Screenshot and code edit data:
++++++++++

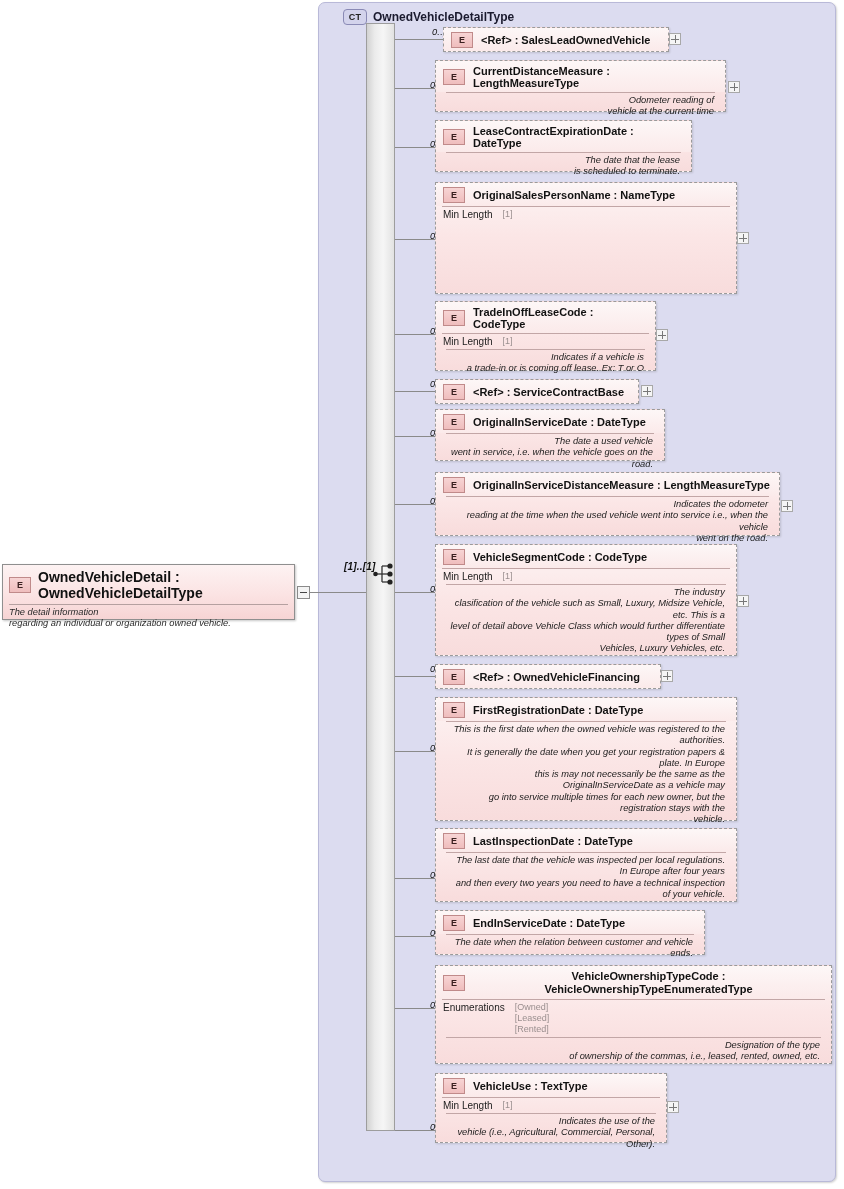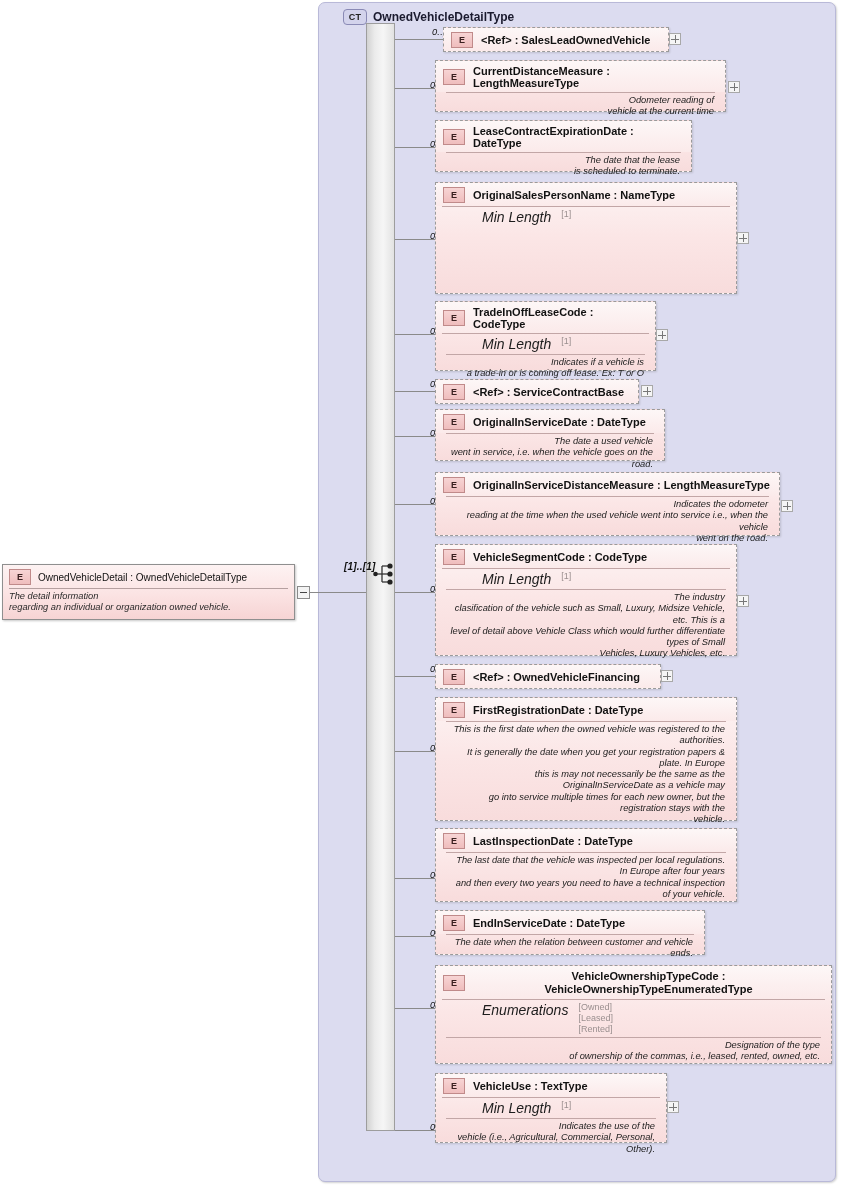--- a/index.html
+++ b/index.html
@@ -51,21 +51,21 @@
   #root-el{
     position:absolute;left:2px;top:564px;width:293px;height:56px;
     background:linear-gradient(to bottom,#fdf2f2 0%,#fbe3e3 55%,#f6d4d4 100%);
     border:1px solid #8f8f8f;
     box-sizing:border-box;
     box-shadow:1px 1px 2px rgba(0,0,0,.22);
   }
   #root-el .row-title{
     display:flex;align-items:center;gap:7px;padding:4px 6px 3px 6px;
   }
-  #root-el .title-text{font-size:10px;font-weight:normal;color:#111;}
+  #root-el .title-text{font-size:14px;font-weight:bold;color:#111;}
   #root-el .annot{
     border-top:1px solid #b5a0a0;margin:0 6px;padding-top:2px;
     font-style:italic;font-size:9.3px;line-height:11px;color:#2a2a2a;white-space:pre-line;
   }
   
   #root-collapse{
     position:absolute;left:297px;top:586px;width:13px;height:13px;
     border:1px solid #8a8a8a;background:#f3f3f3;box-sizing:border-box;
   }
   #root-collapse:after{
@@ -96,21 +96,21 @@
     color:#3a2020;font-size:9px;font-weight:bold;
     display:flex;align-items:center;justify-content:center;
   }
   .node .name{font-size:11px;font-weight:bold;color:#111;}
   .node .name.centered{flex:1;text-align:center;line-height:13px;}
 
   .facets{
     border-top:1px solid #c2a6a6;margin:0 6px;padding:2px 1px 2px 1px;
     display:flex;gap:10px;align-items:flex-start;
   }
-  .facet-label{font-style:italic;font-size:14px;color:#1c1c1c;margin-left:39px;}
+  .facet-label{font-size:10px;color:#1c1c1c;}
   .facet-vals{font-size:9px;color:#9a8f8f;line-height:11px;white-space:pre-line;}
 
   .doc{
     border-top:1px solid #c2a6a6;margin:0 10px;padding:2px 1px 3px 1px;
     font-style:italic;font-size:9.3px;line-height:11.3px;color:#1c1c1c;
     white-space:pre-line;
     text-align:right;
   }
 
   

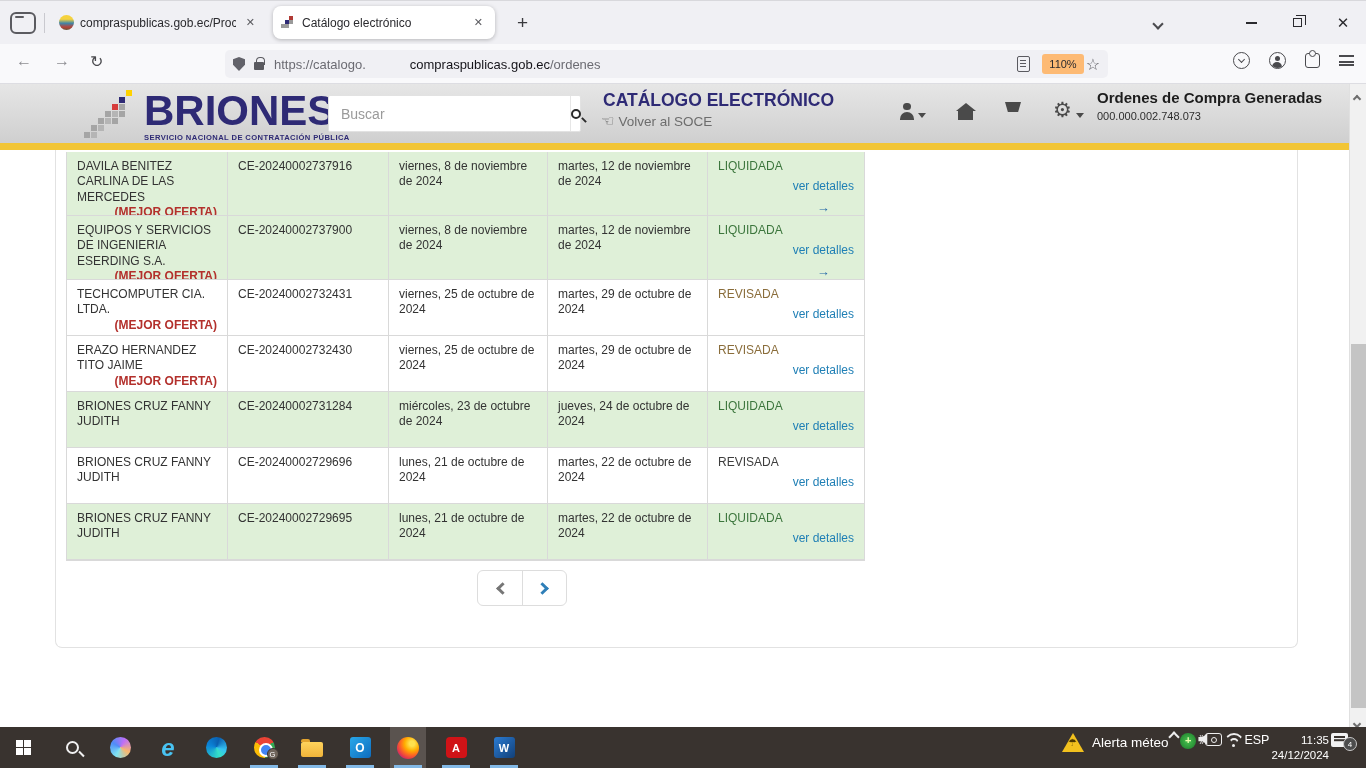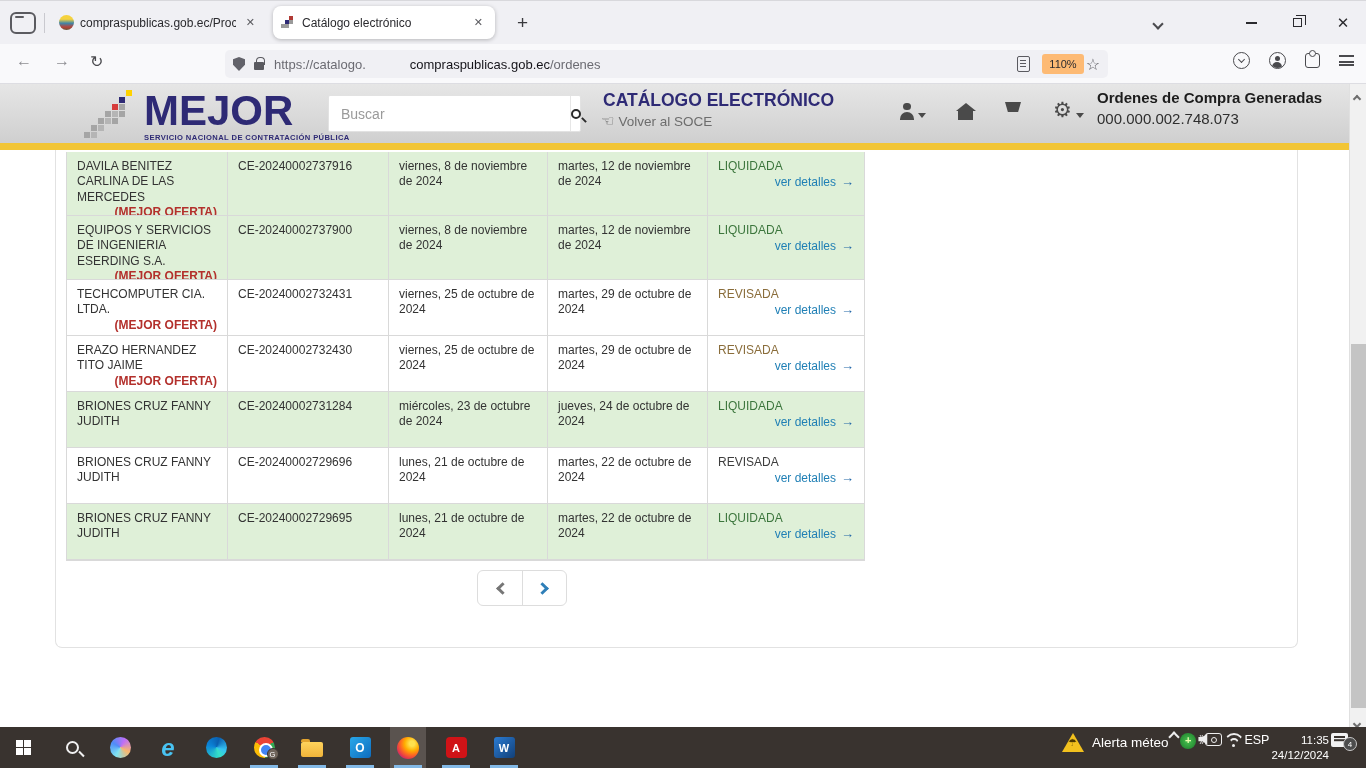--- a/index.html
+++ b/index.html
@@ -95,40 +95,40 @@
            border-top:5px solid #4a4a4a; margin:0 0 2px 4px; }
   .home-i { width:15px; height:9px; background:#4a4a4a; position:relative; margin-top:11px; }
   .home-i::before { content:''; position:absolute; left:-2.5px; top:-8px; width:0; height:0;
                     border-left:10px solid transparent; border-right:10px solid transparent; border-bottom:8px solid #4a4a4a; }
   .cart-i { width:16px; height:10px; background:#4a4a4a; clip-path:polygon(0 0,100% 0,82% 100%,18% 100%); position:relative; margin-bottom:5px; }
   .cart-i::after { content:''; position:absolute; left:2px; top:12px; width:3.2px; height:3.2px; border-radius:50%;
                    background:#4a4a4a; box-shadow:8px 0 0 #4a4a4a; }
   .gear-i { font-size:21px; line-height:1; color:#4a4a4a; }
   .orders { position:absolute; right:20px; top:5px; text-align:left; color:#1c1c1c; width:232px; }
   .orders .lbl { font-size:15px; font-weight:bold; }
-  .orders .num { font-size:15px; margin-top:4px; color:#2e2e2e; }
+  .orders .num { font-size:11px; margin-top:4px; color:#2e2e2e; }
 
   .goldbar { position:absolute; left:0; top:59px; width:100%; height:7px; background:#f2c535; }
 
   .content { position:absolute; left:0; top:66px; width:100%; height:577px; background:#fff; }
   .card { position:absolute; left:55px; top:0; width:1243px; height:498px; background:#fff;
           border:1px solid #e2e2e2; border-top:none; border-radius:0 0 7px 7px;padding-left:23px; }
 
   .otable { position:absolute; left:10px; top:2px; width:799px; border:1px solid #d9d9d9; border-top:none; }
   .row { display:flex; width:100%; border-bottom:1px solid #d9d9d9; background:#fff; }
   .row.green { background:#dff0d8; }
   .row.tall { height:64px; } .row.short { height:56px; }
   .cell { padding:7px 10px; font-size:12px; line-height:1.28; color:#333; border-right:1px solid #d9d9d9; overflow:hidden; }
   .c-sup { width:161px; } .c-ord { width:161px; } .c-d1 { width:159px; } .c-d2 { width:160px; }
   .c-st  { width:156px; border-right:none; display:flex; flex-direction:column; }
   .mejor { float:right; color:#b3302c; font-weight:bold; margin-left:6px; }
   .mejor:empty { display:none; }
   .status { font-size:12px; }
   .st-success { color:#3c763d; } .st-warn { color:#8a6d3b; } .st-plain { color:#3d3d3d; }
-  .details { align-self:flex-end; font-size:12px; color:#1f7fb5; display:flex; align-items:center; gap:5px; }
+  .details { align-self:flex-end; margin-top:5px; font-size:12px; color:#1f7fb5; display:flex; align-items:center; gap:5px;flex-direction:column; }
   .details .arr { color:#2468a8; font-weight:bold; font-size:13px; }
 
   .pager { position:absolute; left:421px; top:420px; display:flex; border:1px solid #ddd; border-radius:6px; overflow:hidden; background:#fff; }
   .pbtn { width:44px; height:34px; display:flex; align-items:center; justify-content:center; }
   .pbtn + .pbtn { border-left:1px solid #ddd; }
   .pchev { width:9px; height:9px; border-right:3px solid #767676; border-bottom:3px solid #767676; }
   .pchev.left { transform:rotate(135deg); margin-left:4px; }
   .pchev.right { transform:rotate(-45deg); border-color:#2f7fb8; margin-right:4px; }
 
   
@@ -265,21 +265,21 @@
             <i style="left:35px;top:21px;background:#a5a5a5"></i>
           <i style="left:14px;top:28px;background:#a5a5a5"></i>
             <i style="left:21px;top:28px;background:#b5b5b5"></i>
             <i style="left:28px;top:28px;background:#a5a5a5"></i>
           <i style="left:7px;top:35px;background:#a5a5a5"></i>
             <i style="left:14px;top:35px;background:#b5b5b5"></i>
           <i style="left:0;top:42px;background:#a5a5a5"></i>
             <i style="left:7px;top:42px;background:#b5b5b5"></i>
         </span>
         <span class="logotext">
-          <div class="name">MEJOR</div>
+          <div class="name">BRIONES</div>
           <div class="tag">SERVICIO NACIONAL DE CONTRATACIÓN PÚBLICA</div>
         </span>
       </div>
       <div class="searchwrap">
         <input type="text" placeholder="Buscar" style="">
         <span class="searchbtn">
             <span class="mag"></span>
           </span>
       </div>
       <div class="cat-title">CATÁLOGO ELECTRÓNICO</div>

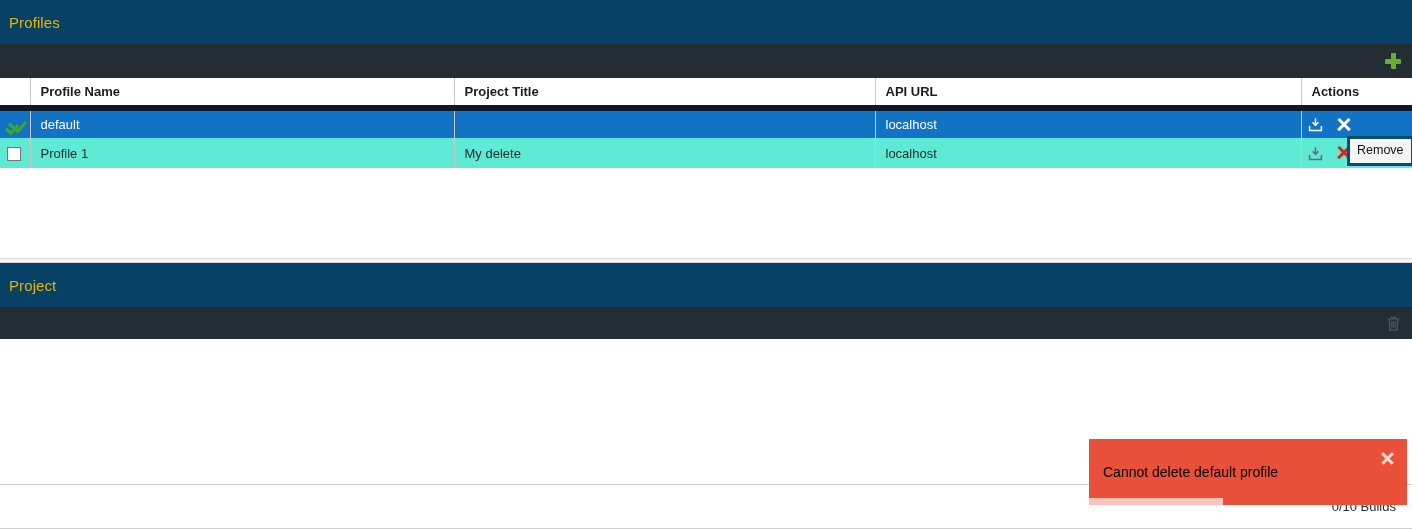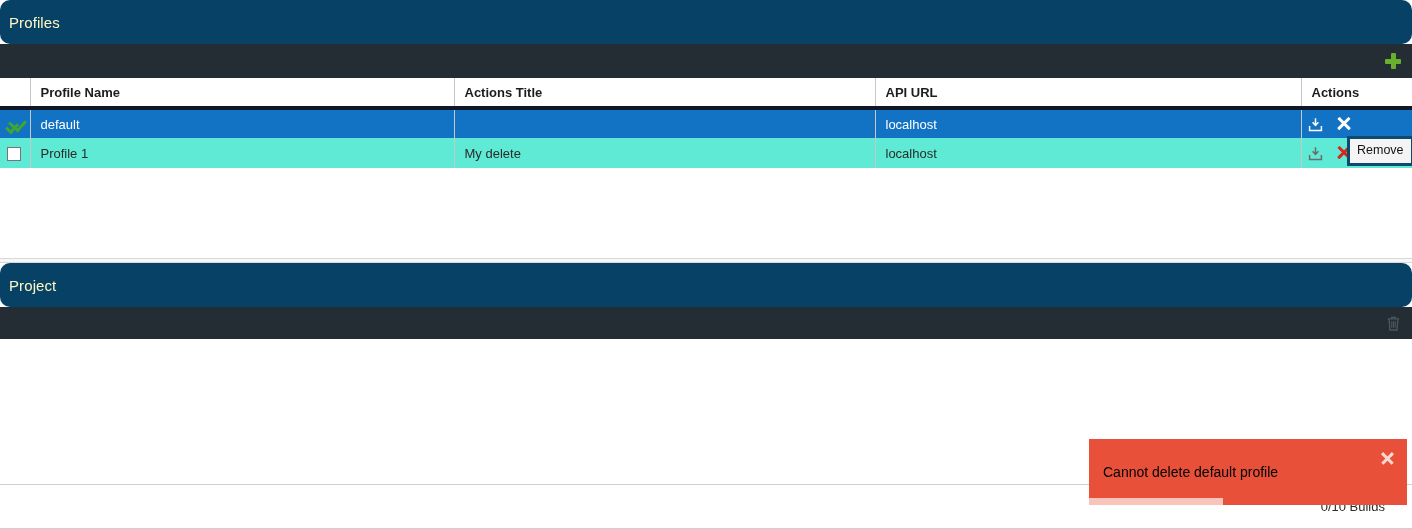--- a/index.html
+++ b/index.html
@@ -16,28 +16,27 @@
 
   .app {
     position: relative;
     width: 1412px;
     height: 529px;
   }
 
   
   .panel-title {
     background: #084166;
-    color: #fef9c3;
+    color: #eab308;
     font-size: 15px;
     line-height: 1;
     display: flex;
     align-items: center;
     padding-left: 9px;
     letter-spacing: .1px;
-    border-radius: 10px;
   }
 
   .panel-toolbar {
     background: #242d33;
     display: flex;
     align-items: center;
     justify-content: flex-end;
     padding-right: 10px;
   }
 
@@ -76,21 +75,21 @@
     height: 30px;
     vertical-align: middle;
     overflow: hidden;
     white-space: nowrap;
     text-overflow: ellipsis;
   }
   .tbl th {
     font-weight: bold;
     color: #1d1d1d;
     background: #ffffff;
-    border-bottom: 4px solid #0f172a;
+    border-bottom: 6px solid #0f172a;
   }
   .tbl th.sep, .tbl td.sep { border-left: 1px solid #c8c8c8; }
   .tbl th.nosep, .tbl td.nosep { border-left: none; }
 
   .col-check { width: 30px; padding: 0 0 0 7px !important; }
 
   tr.row-odd  td { background: #ffffff; margin-top: 48px; }
   tr.row-even td { background: #5eead4; margin-left: 8px; }
   tr.row-selected td {
     background: #1272c4;
@@ -219,21 +218,21 @@
   #status-bar {
     position: absolute;
     left: 0; top: 484px;
     width: 1412px; height: 45px;
     background: #ffffff;
     border-top: 1px solid #cfcfcf;
     border-bottom: 1px solid #cfcfcf;
     display: flex;
     align-items: center;
     justify-content: flex-end;
-    padding-right: 27px;
+    padding-right: 16px;
   }
   #status-text {
     font-size: 13px;
     color: #2b2b2b;
   }
 
   
   #toast {
     position: absolute;
     left: 1089px;
@@ -301,21 +300,21 @@
         <col style="width:30px">
         <col style="width:424px">
         <col style="width:421px">
         <col style="width:426px">
         <col style="width:111px">
       </colgroup>
       <thead>
         <tr>
           <th class="col-check nosep"></th>
           <th class="sep">Profile Name</th>
-          <th class="sep">Actions Title</th>
+          <th class="sep">Project Title</th>
           <th class="sep">API URL</th>
           <th class="sep">Actions</th>
         </tr>
       </thead>
       <tbody>
         <tr class="row-odd row-selected">
           <td class="col-check nosep">
             <span class="check-mark"></span>
           </td>
           <td class="sep">default</td>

++++++++++

-- TASK GOAL --
Find the lines in the entries above where "direction" occurs, and copy each of them.

-- EXERCISE SOLUTION --
   .c-st  { width:156px; border-right:none; display:flex; flex-direction:column; }
+  .details { align-self:flex-end; margin-top:5px; font-size:12px; color:#1f7fb5; display:flex; align-items:center; gap:5px;flex-direction:column; }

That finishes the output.